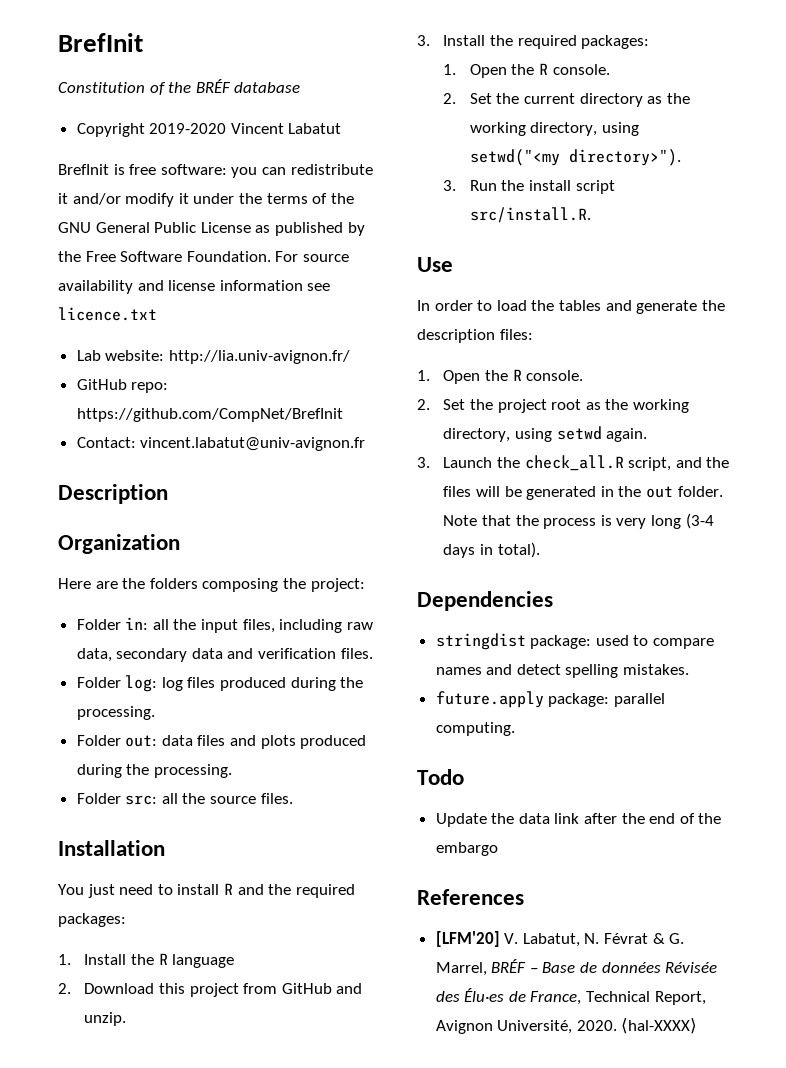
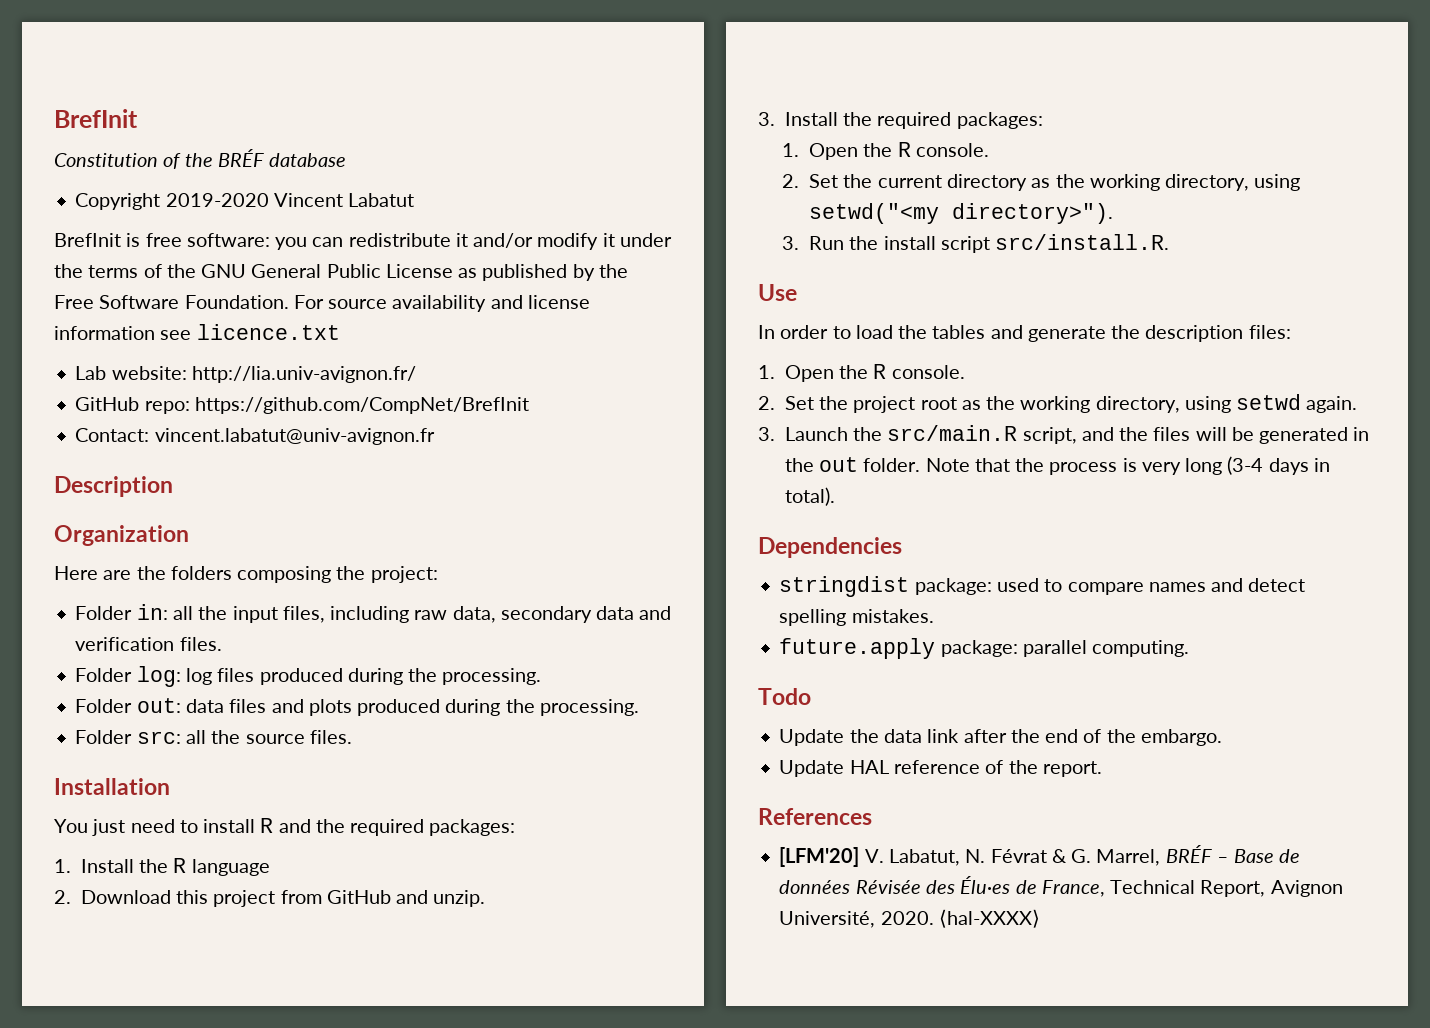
- 3. Launch the check_all.R script, and the files will be generated in the out folder.
+ 3. Launch the src/main.R script, and the files will be generated in the out folder.
- Update the data link after the end of the embargo
+ Update the data link after the end of the embargo.
+ Update HAL reference of the report.

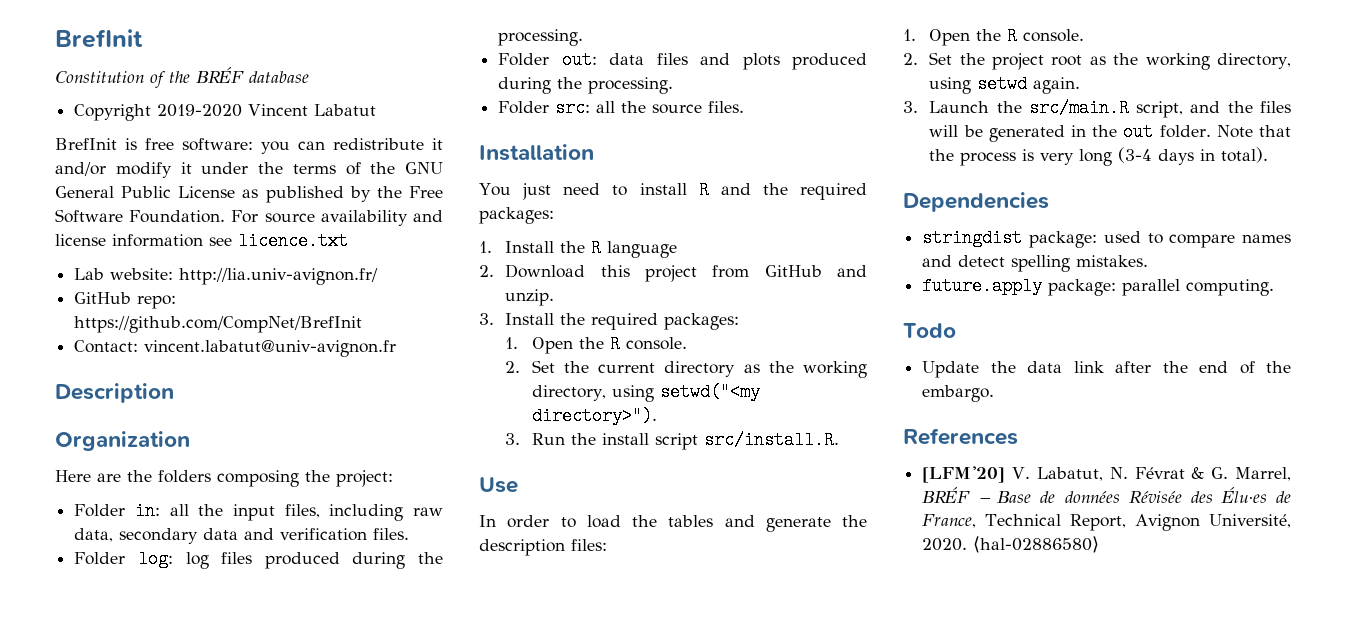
- Update HAL reference of the report.
- ⟨hal-XXXX⟩
+ ⟨hal-02886580⟩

> [What to do] Go through the material and select each line with the string "Launch" in it.

> [Output of the task]
- 3. Launch the check_all.R script, and the files will be generated in the out folder.
+ 3. Launch the src/main.R script, and the files will be generated in the out folder.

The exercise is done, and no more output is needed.